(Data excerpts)

★ ★ ★

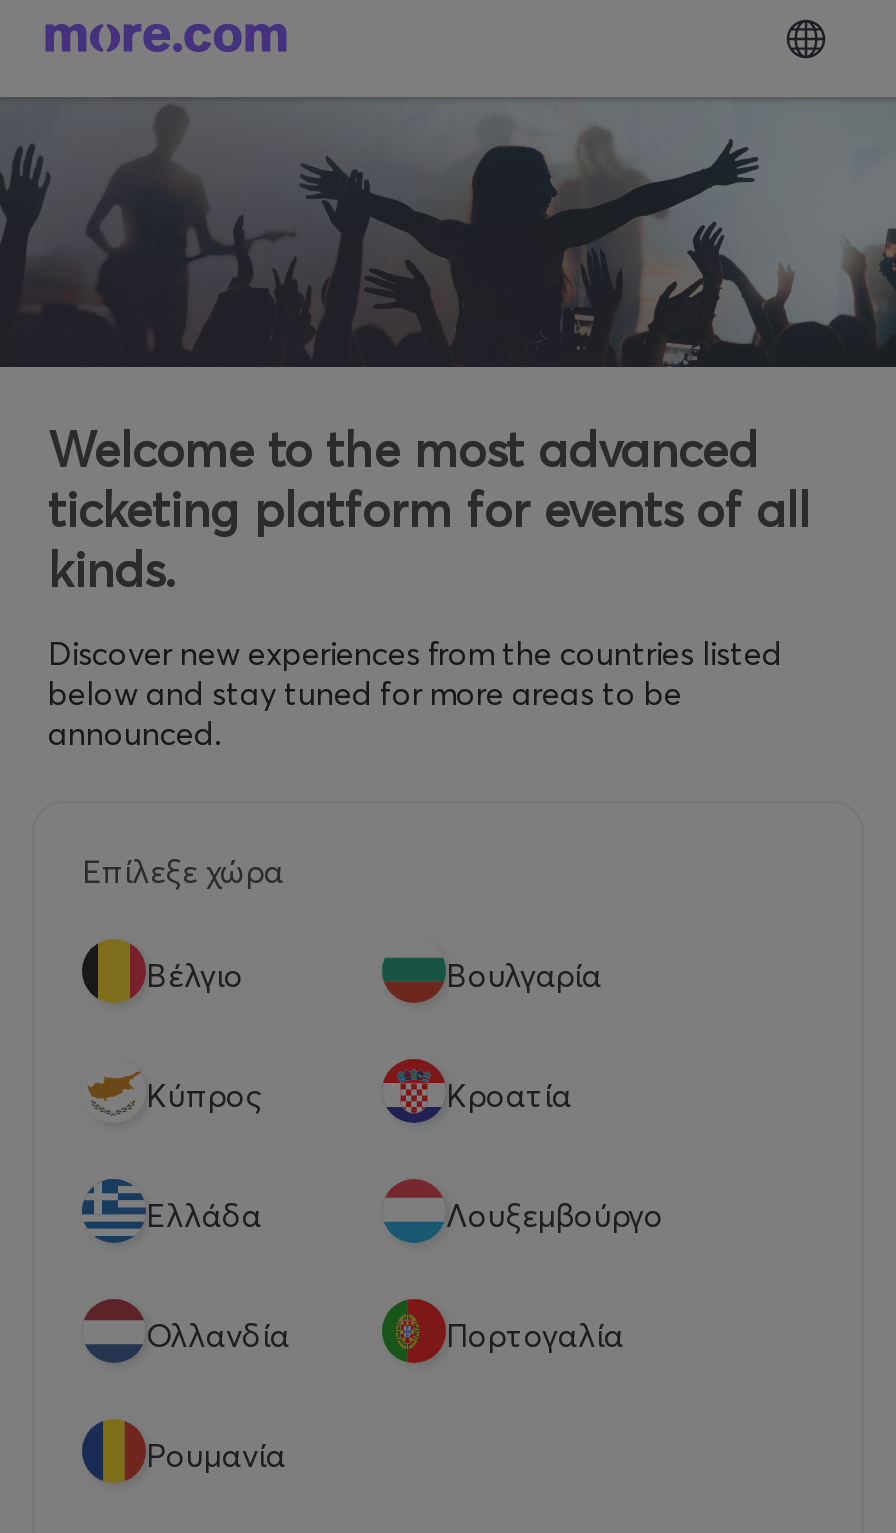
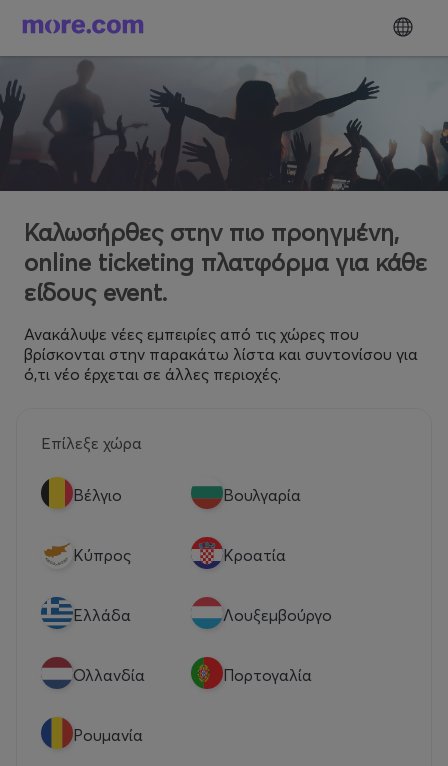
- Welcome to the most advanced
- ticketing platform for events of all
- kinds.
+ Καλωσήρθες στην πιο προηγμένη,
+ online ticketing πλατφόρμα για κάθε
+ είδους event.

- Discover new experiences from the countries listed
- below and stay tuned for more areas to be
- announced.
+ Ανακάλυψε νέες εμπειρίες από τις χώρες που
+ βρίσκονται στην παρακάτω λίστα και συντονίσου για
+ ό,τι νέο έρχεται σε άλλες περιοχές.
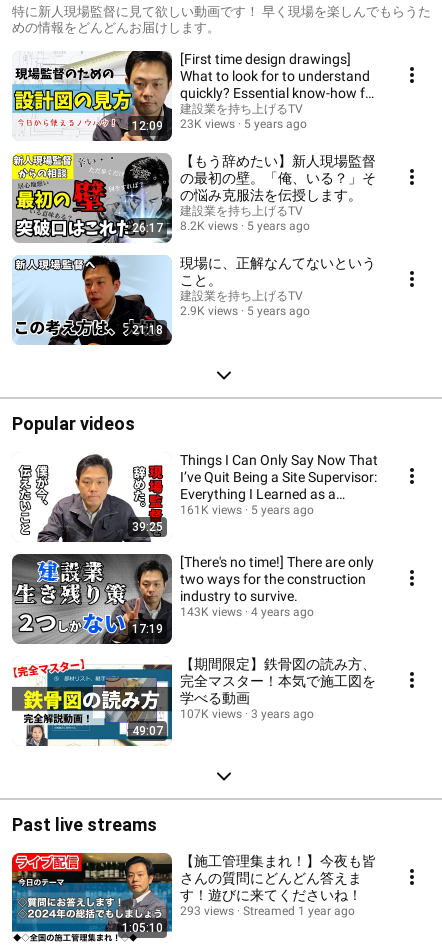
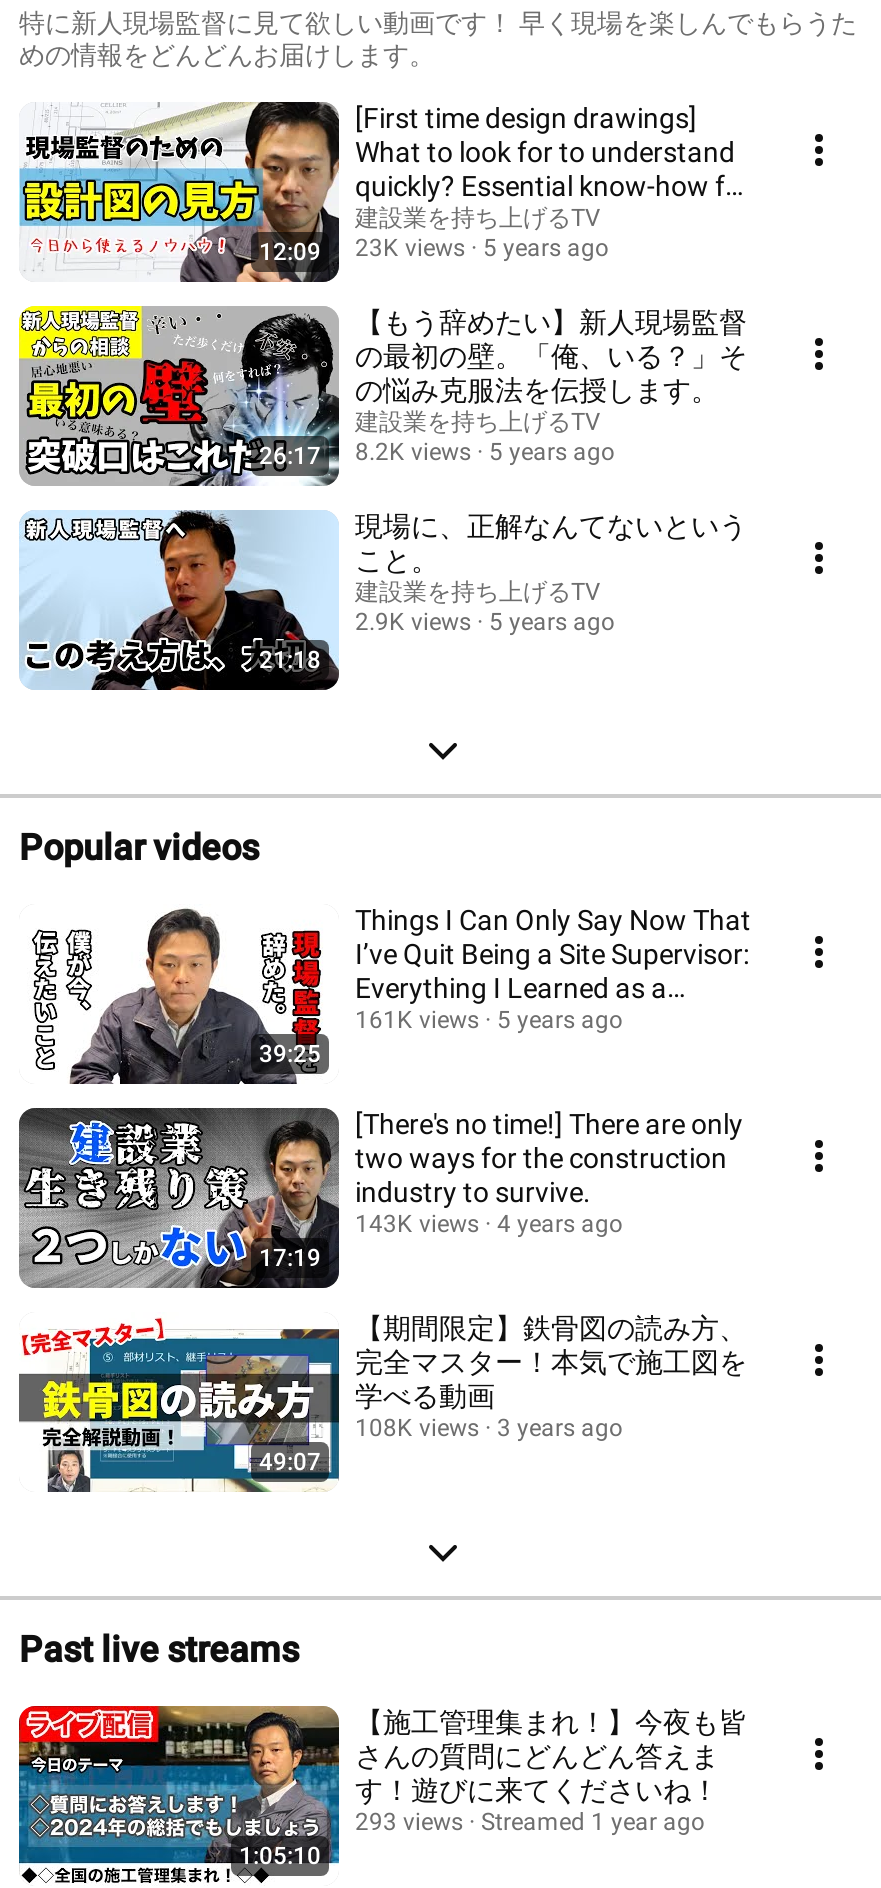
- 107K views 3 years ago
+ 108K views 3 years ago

★ ★ ★

• [INSTRUCTIONS FOR THE TASK] Take the line containing "- announced." as the first and the last line of the records as the end. Print every line in that span exactly, leaving out pictures.

• [REPLY]
- announced.
+ Ανακάλυψε νέες εμπειρίες από τις χώρες που
+ βρίσκονται στην παρακάτω λίστα και συντονίσου για
+ ό,τι νέο έρχεται σε άλλες περιοχές.
- 107K views 3 years ago
+ 108K views 3 years ago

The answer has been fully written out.